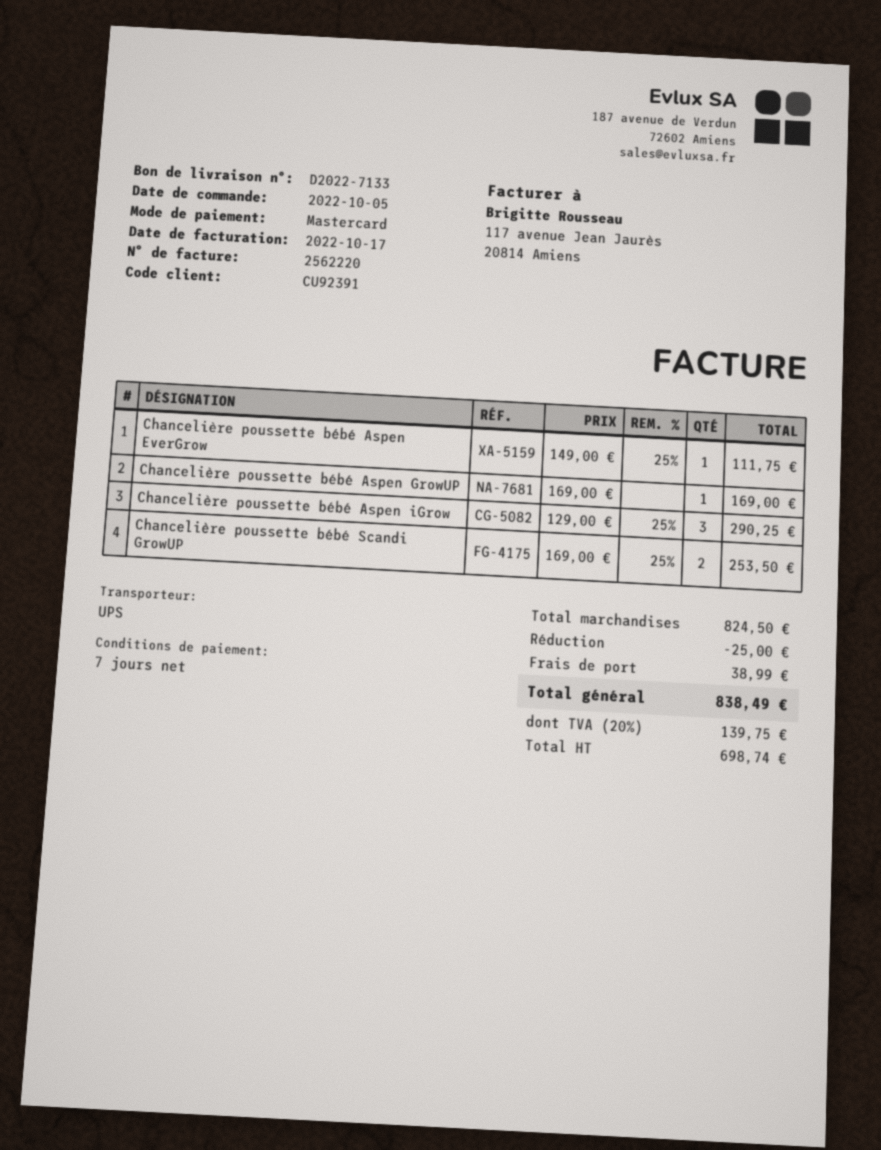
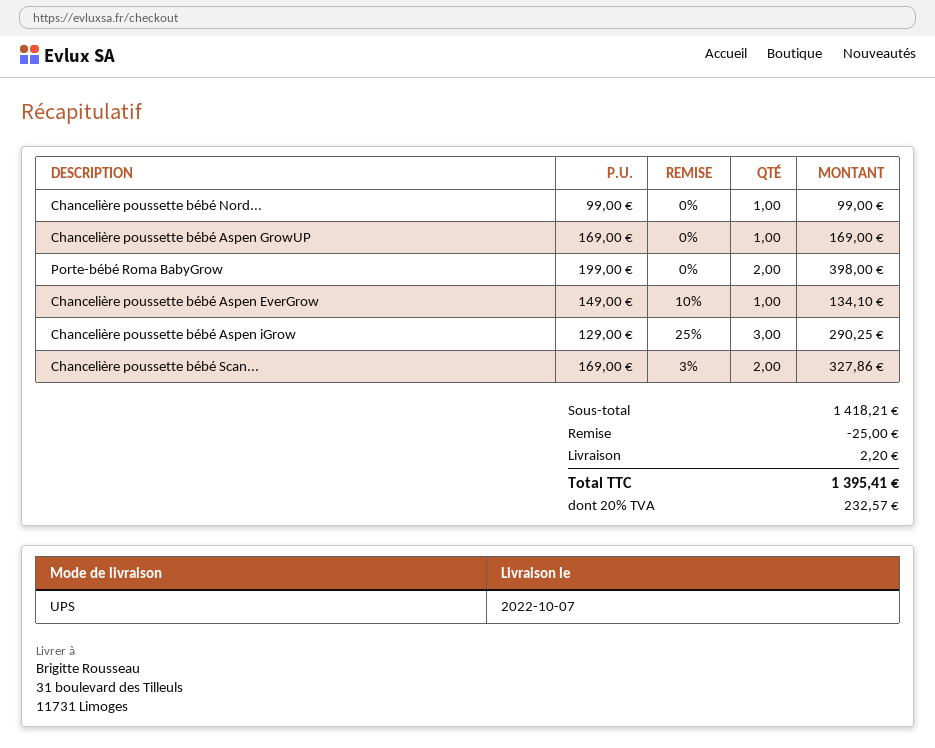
Chancelière poussette bébé Aspen EverGrow: 1 x 149.00 - 25% = 111.75 -> 1 x 149.00 - 10% = 134.10
Chancelière poussette bébé Scandi GrowUP: 2 x 169.00 - 25% = 253.50 -> 2 x 169.00 - 3% = 327.86
Chancelière poussette bébé Nord...: none -> 1 x 99.00 = 99.00
Porte-bébé Roma BabyGrow: none -> 2 x 199.00 = 398.00
subtotal: 824.50 -> 1418.21
shipping: 38.99 -> 2.20
tax: 20% = 139.75 -> 20% = 232.57
total: 838.49 -> 1395.41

+-------+

Task description:
Copy the listing exactly. No images belong in the copy.

Response to the exercise:
Chancelière poussette bébé Aspen EverGrow: 1 x 149.00 - 25% = 111.75 -> 1 x 149.00 - 10% = 134.10
Chancelière poussette bébé Scandi GrowUP: 2 x 169.00 - 25% = 253.50 -> 2 x 169.00 - 3% = 327.86
Chancelière poussette bébé Nord...: none -> 1 x 99.00 = 99.00
Porte-bébé Roma BabyGrow: none -> 2 x 199.00 = 398.00
subtotal: 824.50 -> 1418.21
shipping: 38.99 -> 2.20
tax: 20% = 139.75 -> 20% = 232.57
total: 838.49 -> 1395.41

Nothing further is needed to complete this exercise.